Copilot commented on code in PR #3387:
URL: https://github.com/apache/celeborn/pull/3387#discussion_r2261800104



##########
worker/src/main/scala/org/apache/celeborn/service/deploy/worker/Controller.scala:
##########
@@ -299,6 +258,109 @@ private[deploy] class Controller(
     context.reply(ReserveSlotsResponse(StatusCode.SUCCESS))
   }
 
+  private def createWriters(
+      shuffleKey: String,
+      applicationId: String,
+      shuffleId: Int,
+      requestLocs: jList[PartitionLocation],
+      splitThreshold: Long,
+      splitMode: PartitionSplitMode,
+      partitionType: PartitionType,
+      rangeReadFilter: Boolean,
+      userIdentifier: UserIdentifier,
+      partitionSplitEnabled: Boolean,
+      isSegmentGranularityVisible: Boolean,
+      isPrimary: Boolean): jList[PartitionLocation] = {
+    val partitionLocations = new jArrayList[PartitionLocation]()
+    try {
+      def createWriter(partitionLocation: PartitionLocation): 
PartitionLocation = {
+        createPartitionDataWriter(
+          shuffleKey,
+          applicationId,
+          shuffleId,
+          partitionLocation,
+          splitThreshold,
+          splitMode,
+          partitionType,
+          rangeReadFilter,
+          userIdentifier,
+          partitionSplitEnabled,
+          isSegmentGranularityVisible,
+          isPrimary)
+      }
+      if (createWriterThreadPool == null) {
+        partitionLocations.addAll(requestLocs.asScala.map(createWriter).asJava)
+      } else {
+        partitionLocations.addAll(requestLocs.asScala.map(requestLoc =>
+          createWriterThreadPool.submit(new Callable[PartitionLocation] {
+            override def call(): PartitionLocation = createWriter(requestLoc)
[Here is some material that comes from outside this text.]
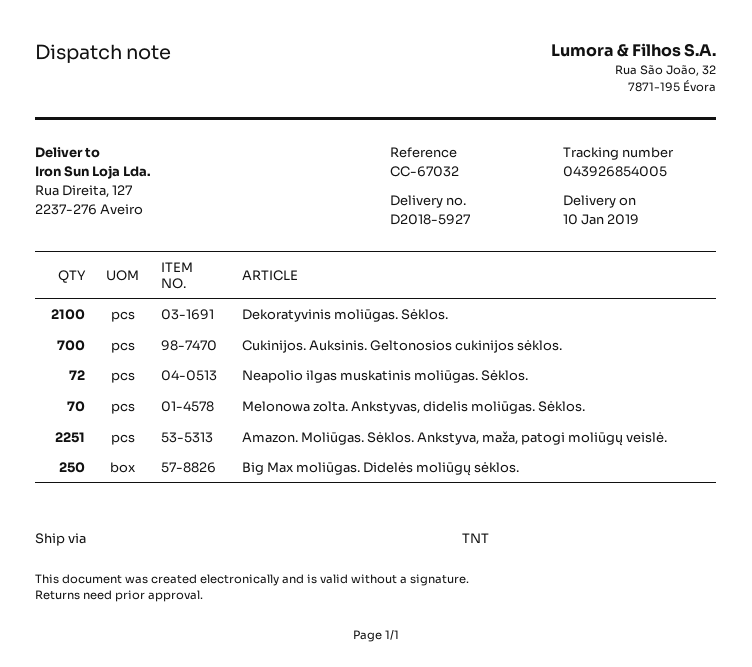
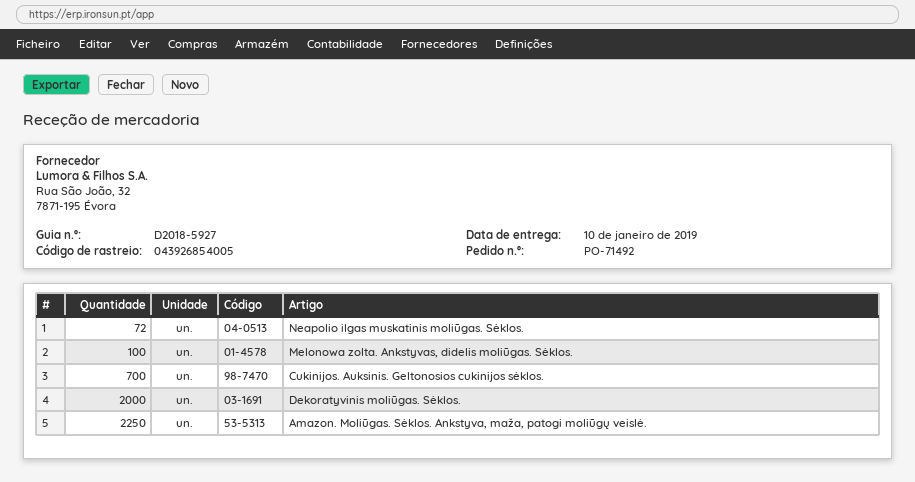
Dekoratyvinis moliūgas. Sėklos.: 2100 -> 2000
Melonowa zolta. Ankstyvas, didelis moliūgas. Sėklos.: 70 -> 100
Amazon. Moliūgas. Sėklos. Ankstyva, maža, patogi moliūgų veislė.: 2251 -> 2250
Big Max moliūgas. Didelės moliūgų sėklos.: 250 -> none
+          })).map(_.get()).asJava)
+      }
+    } catch {
+      case e: Exception =>
+        logError(s"Create FileWriter for $shuffleKey failed.", e)
+    }
+    partitionLocations
+  }
+
+  private def createPartitionDataWriter(
+      shuffleKey: String,
+      applicationId: String,
+      shuffleId: Int,
+      requestLoc: PartitionLocation,
+      splitThreshold: Long,
+      splitMode: PartitionSplitMode,
+      partitionType: PartitionType,
+      rangeReadFilter: Boolean,
+      userIdentifier: UserIdentifier,
+      partitionSplitEnabled: Boolean,
+      isSegmentGranularityVisible: Boolean,
+      isPrimary: Boolean): PartitionLocation = {
+    try {
+      var location =
+        if (isPrimary) {
+          partitionLocationInfo.getPrimaryLocation(
+            shuffleKey,
+            requestLoc.getUniqueId)
+        } else {
+          partitionLocationInfo.getReplicaLocation(
+            shuffleKey,
+            requestLoc.getUniqueId)
+        }
+      if (location == null) {
+        location = requestLoc
+        val writer = storageManager.createPartitionDataWriter(
+          applicationId,
+          shuffleId,
+          location,
+          splitThreshold,
+          splitMode,
+          partitionType,
+          rangeReadFilter,
+          userIdentifier,
+          partitionSplitEnabled,
+          isSegmentGranularityVisible)
+        new WorkingPartition(location, writer)
+      } else {
+        location
+      }
+    } catch {
+      case e: Exception =>
+        logError(s"Create FileWriter for $requestLoc $shuffleKey failed.", e)
+        throw e

Review Comment:
   [nitpick] Re-throwing the exception after logging it provides no additional 
value since the exception will be propagated anyway. Consider removing the 
try-catch block or handling the exception more meaningfully.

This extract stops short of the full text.